When you copy the listing, skip the images and return each line verbatim.

(Records to use begins)

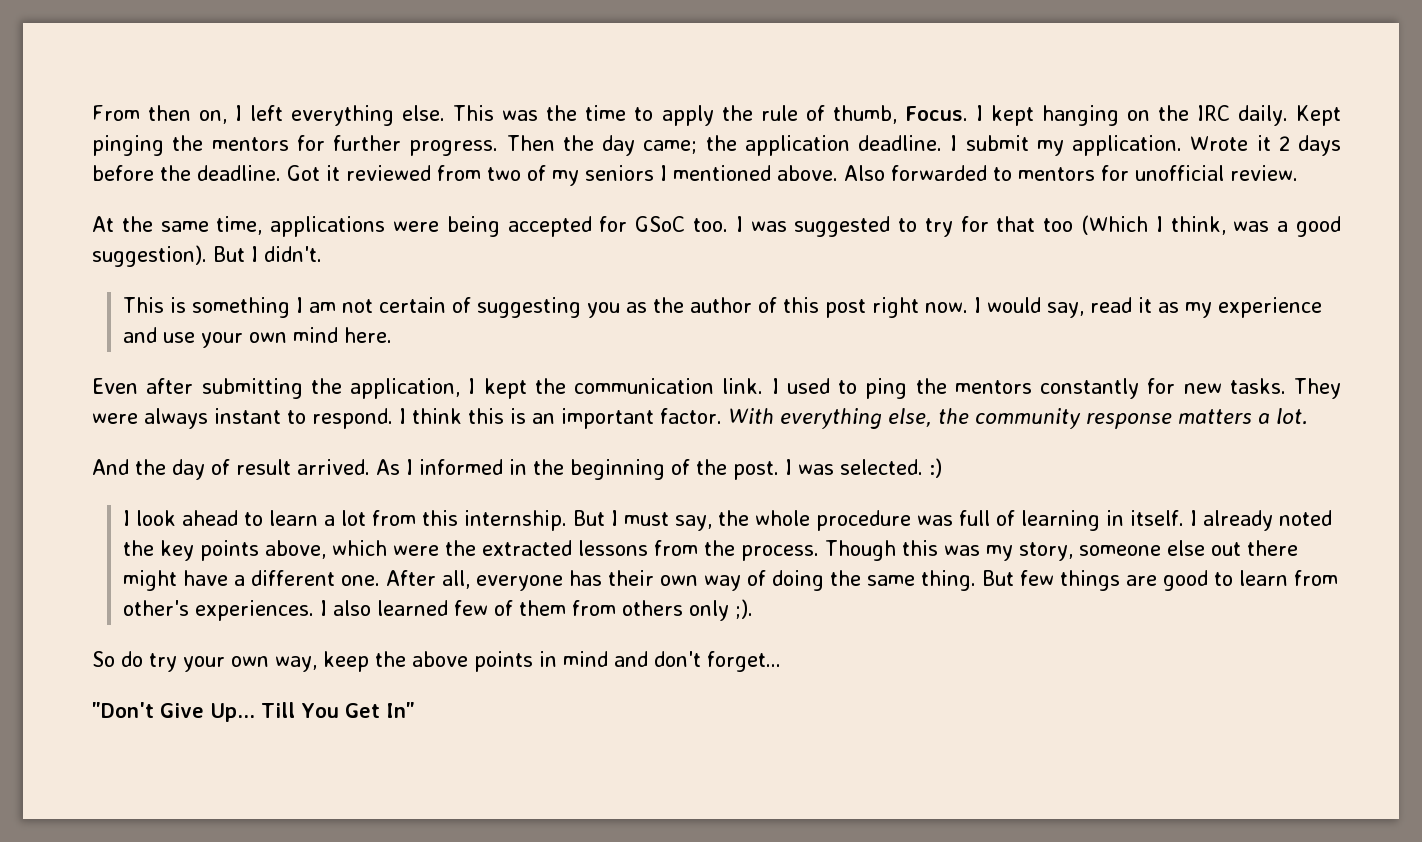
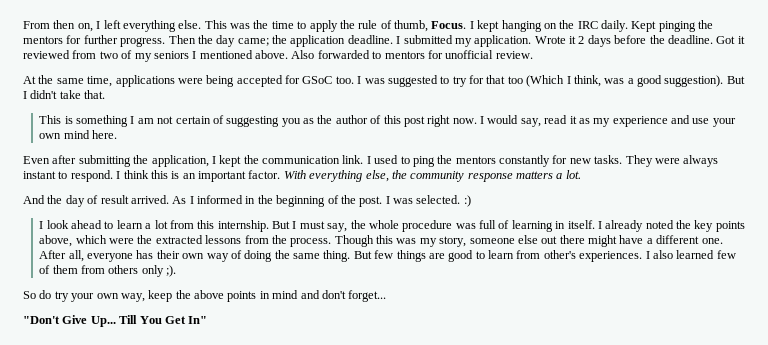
[965,135,1029,151] submit -> [403,35,453,44] submitted
[264,246,322,262] didn't. -> [30,90,106,99] didn't take that.

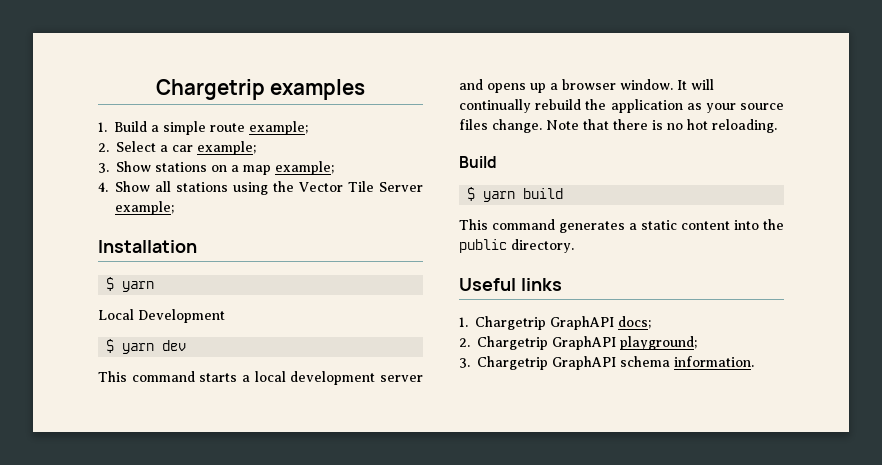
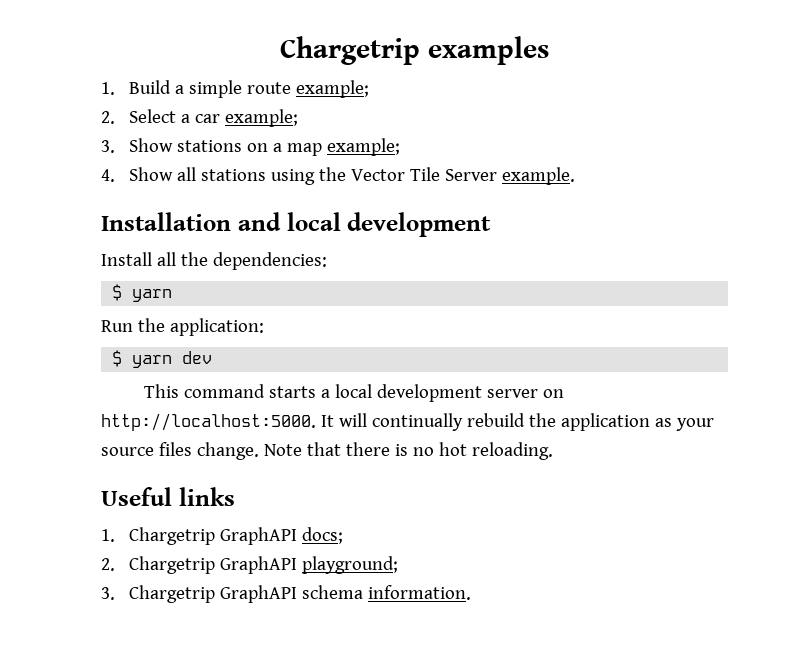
[115,201,174,215] example; -> [502,167,576,185] example.
(197, 246) none -> [237,212,492,237] [101,252,327,270] and local development // Install all the dependencies:
[98,309,225,323] Local Development -> [101,318,264,336] Run the application:
[459,79,673,93] and opens up a browser window. -> [543,389,565,398] [101,413,316,431] on http://localhost:5000.
[459,156,497,168] [467,187,564,202] [459,219,784,233] [459,239,574,253] // Build // $ yarn build // This command generates a static content into the public directory. -> (553, 451) none

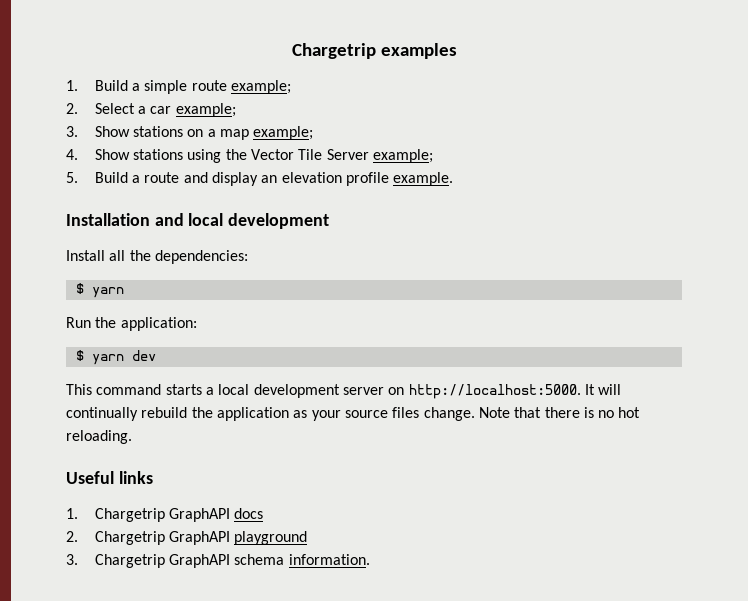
[177,167,197,181] all -> (130, 154) none
(498, 175) none -> [373,149,434,163] [66,172,390,186] example; // 5. Build a route and display an elevation profile
[302,527,344,544] docs; -> [234,508,264,519] docs
[302,556,399,574] playground; -> [234,531,308,545] playground

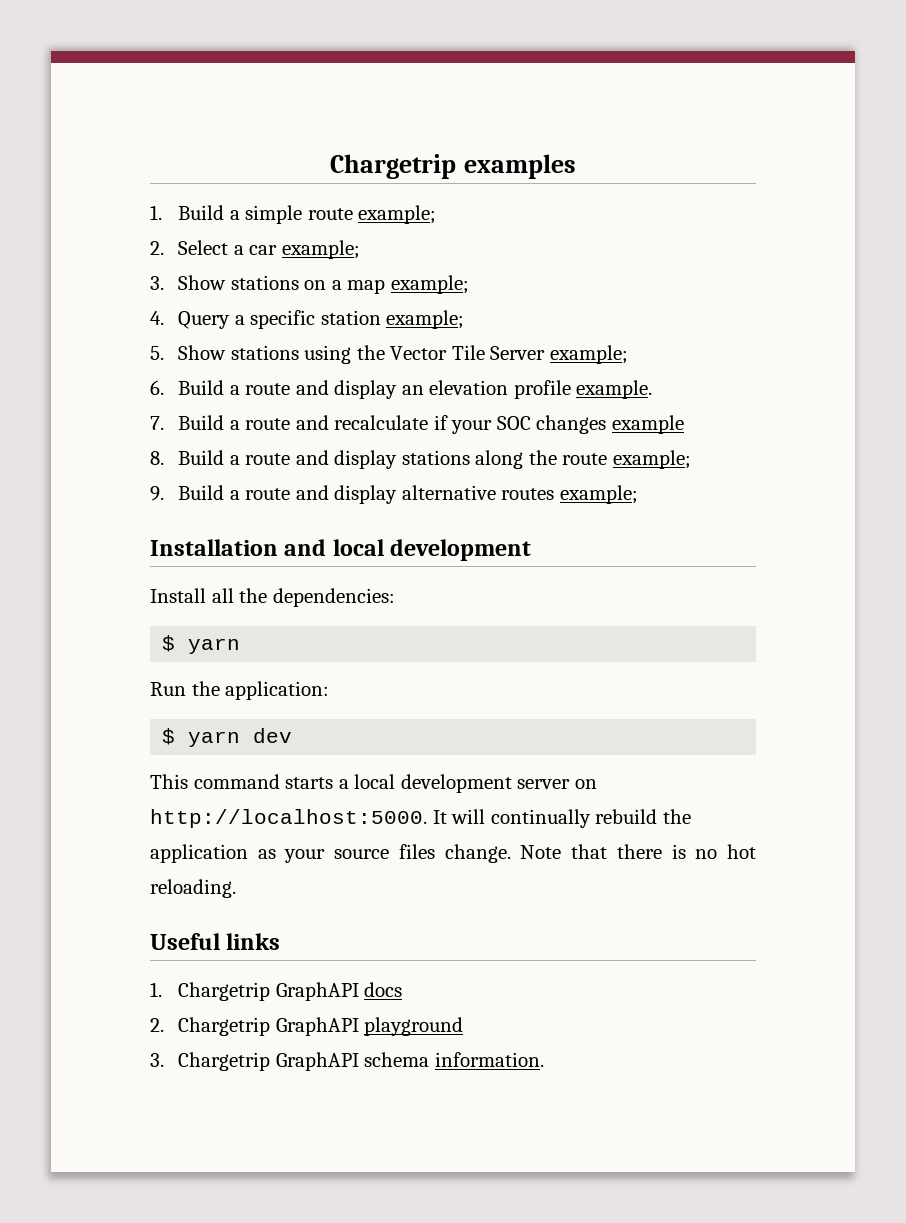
(78, 154) none -> [178,310,465,329] [150,346,164,360] Query a specific station example; // 5.
[66,172,78,183] 5. -> [150,380,164,395] 6.
(454, 179) none -> [150,415,684,434] [150,450,691,469] [150,485,638,504] // 7. Build a route and recalculate if your SOC changes example // 8. Build a route and display stations along the route example; // 9. Build a route and display alternative routes example;

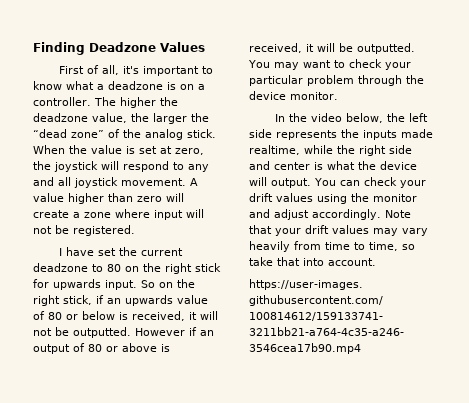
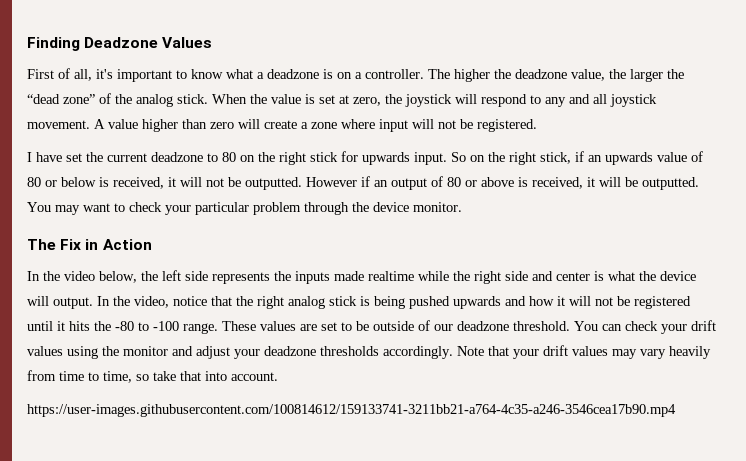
(338, 96) none -> [27,239,152,250] // The Fix in Action
[249,145,300,155] realtime, -> [368,271,414,281] realtime
(311, 183) none -> [97,296,691,309] [27,320,570,334] In the video, notice that the right analog stick is being pushed upwards and how it will not be registered until it hits the -80 to -100 range. These values are set to be outside of our deadzone threshold.
(309, 214) none -> [234,346,379,359] your deadzone thresholds

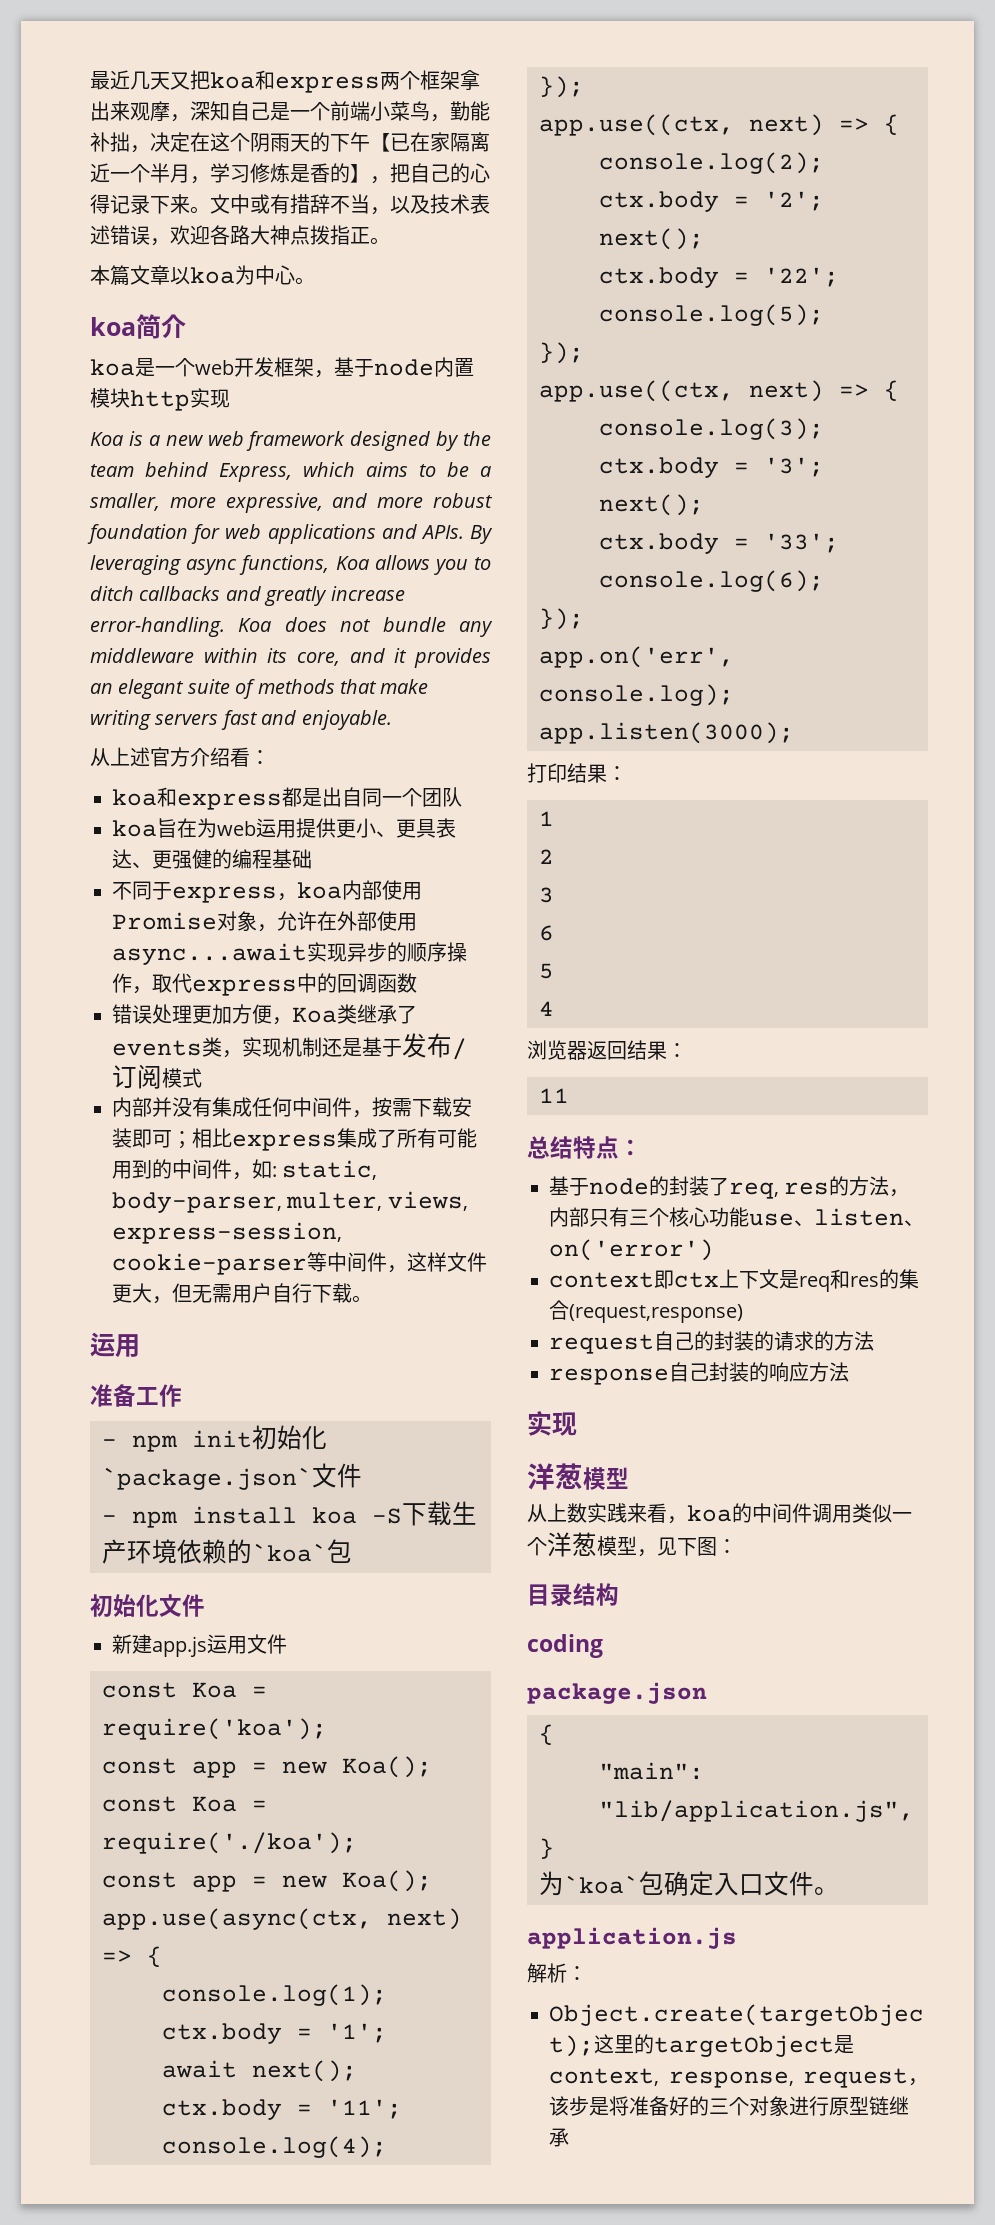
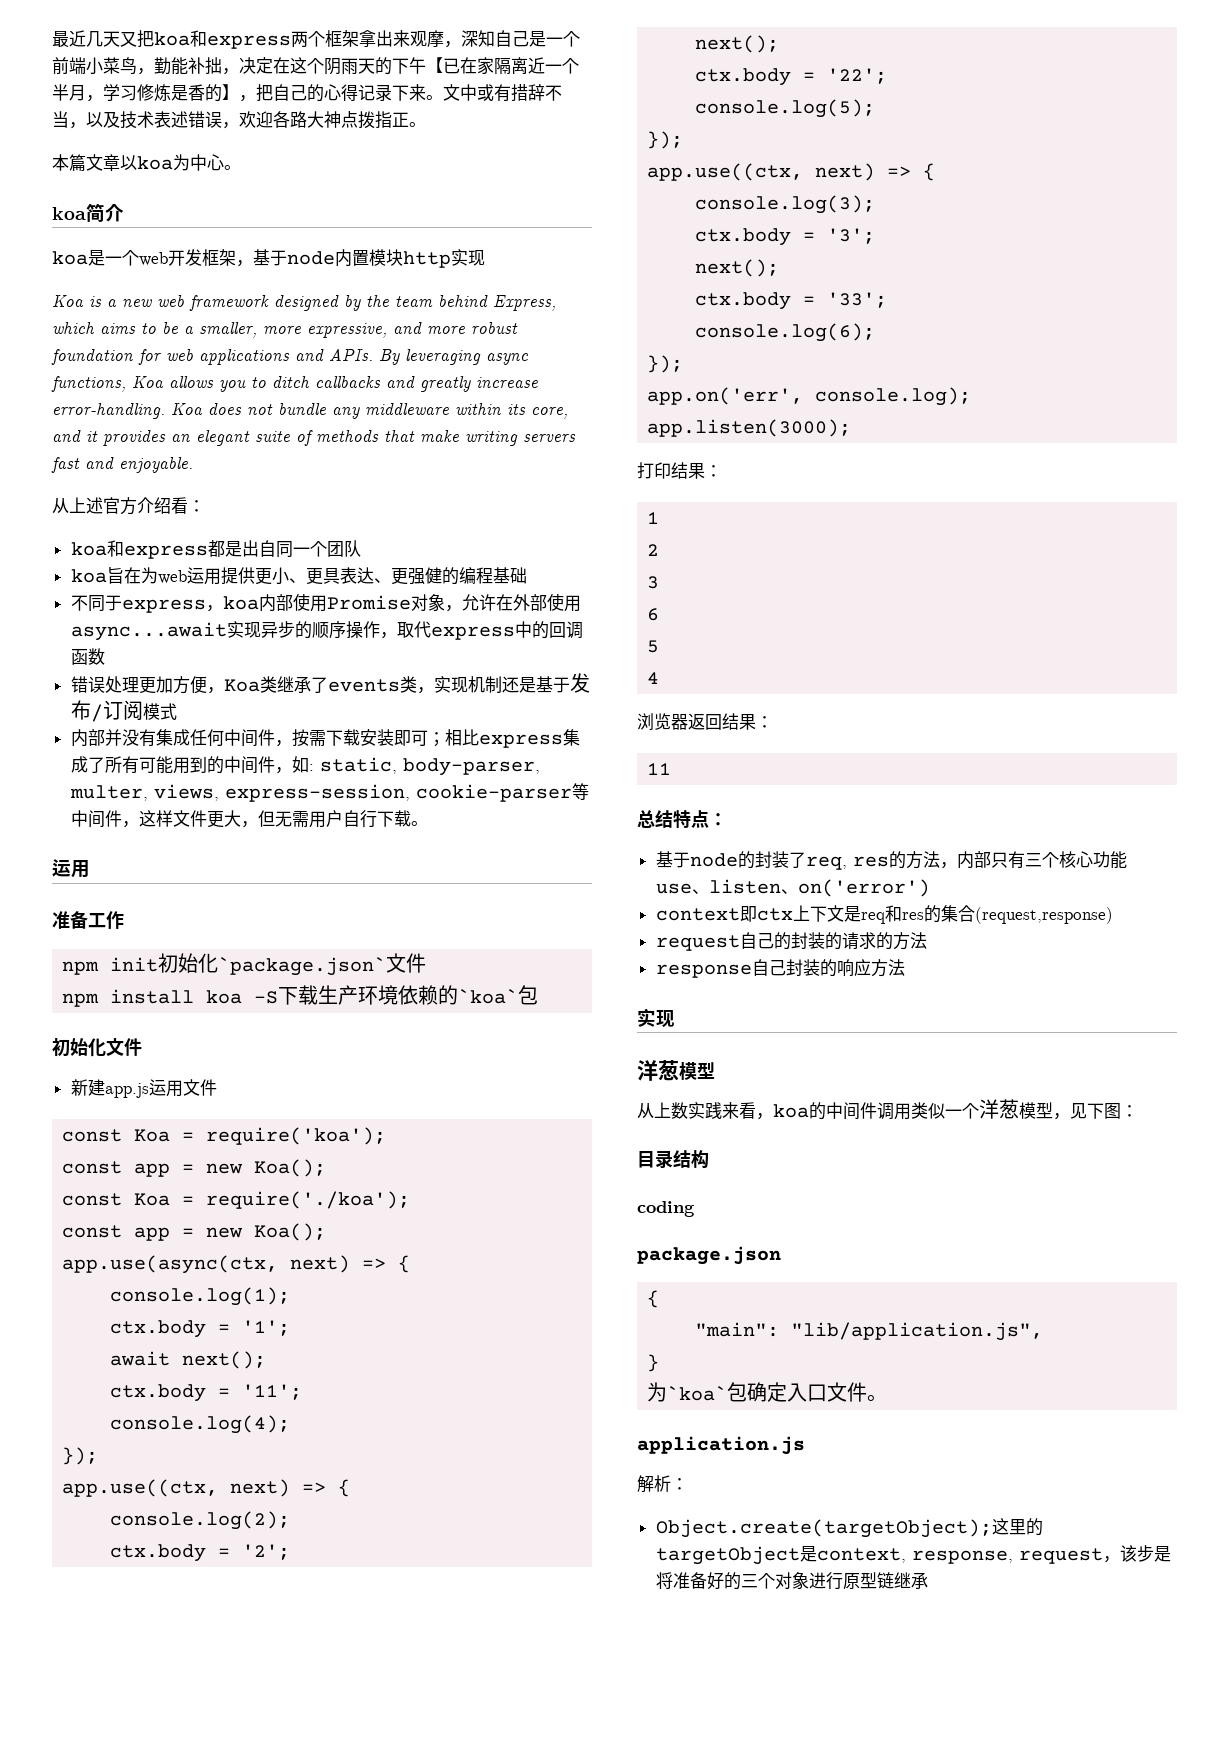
[102,1439,117,1447] - -> (124, 920) none
[102,1515,117,1523] - -> (427, 963) none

(Records to use ends)

Response for this exercise:
[965,135,1029,151] submit -> [403,35,453,44] submitted
[264,246,322,262] didn't. -> [30,90,106,99] didn't take that.

[115,201,174,215] example; -> [502,167,576,185] example.
(197, 246) none -> [237,212,492,237] [101,252,327,270] and local development // Install all the dependencies:
[98,309,225,323] Local Development -> [101,318,264,336] Run the application:
[459,79,673,93] and opens up a browser window. -> [543,389,565,398] [101,413,316,431] on http://localhost:5000.
[459,156,497,168] [467,187,564,202] [459,219,784,233] [459,239,574,253] // Build // $ yarn build // This command generates a static content into the public directory. -> (553, 451) none

[177,167,197,181] all -> (130, 154) none
(498, 175) none -> [373,149,434,163] [66,172,390,186] example; // 5. Build a route and display an elevation profile
[302,527,344,544] docs; -> [234,508,264,519] docs
[302,556,399,574] playground; -> [234,531,308,545] playground

(78, 154) none -> [178,310,465,329] [150,346,164,360] Query a specific station example; // 5.
[66,172,78,183] 5. -> [150,380,164,395] 6.
(454, 179) none -> [150,415,684,434] [150,450,691,469] [150,485,638,504] // 7. Build a route and recalculate if your SOC changes example // 8. Build a route and display stations along the route example; // 9. Build a route and display alternative routes example;

(338, 96) none -> [27,239,152,250] // The Fix in Action
[249,145,300,155] realtime, -> [368,271,414,281] realtime
(311, 183) none -> [97,296,691,309] [27,320,570,334] In the video, notice that the right analog stick is being pushed upwards and how it will not be registered until it hits the -80 to -100 range. These values are set to be outside of our deadzone threshold.
(309, 214) none -> [234,346,379,359] your deadzone thresholds

[102,1439,117,1447] - -> (124, 920) none
[102,1515,117,1523] - -> (427, 963) none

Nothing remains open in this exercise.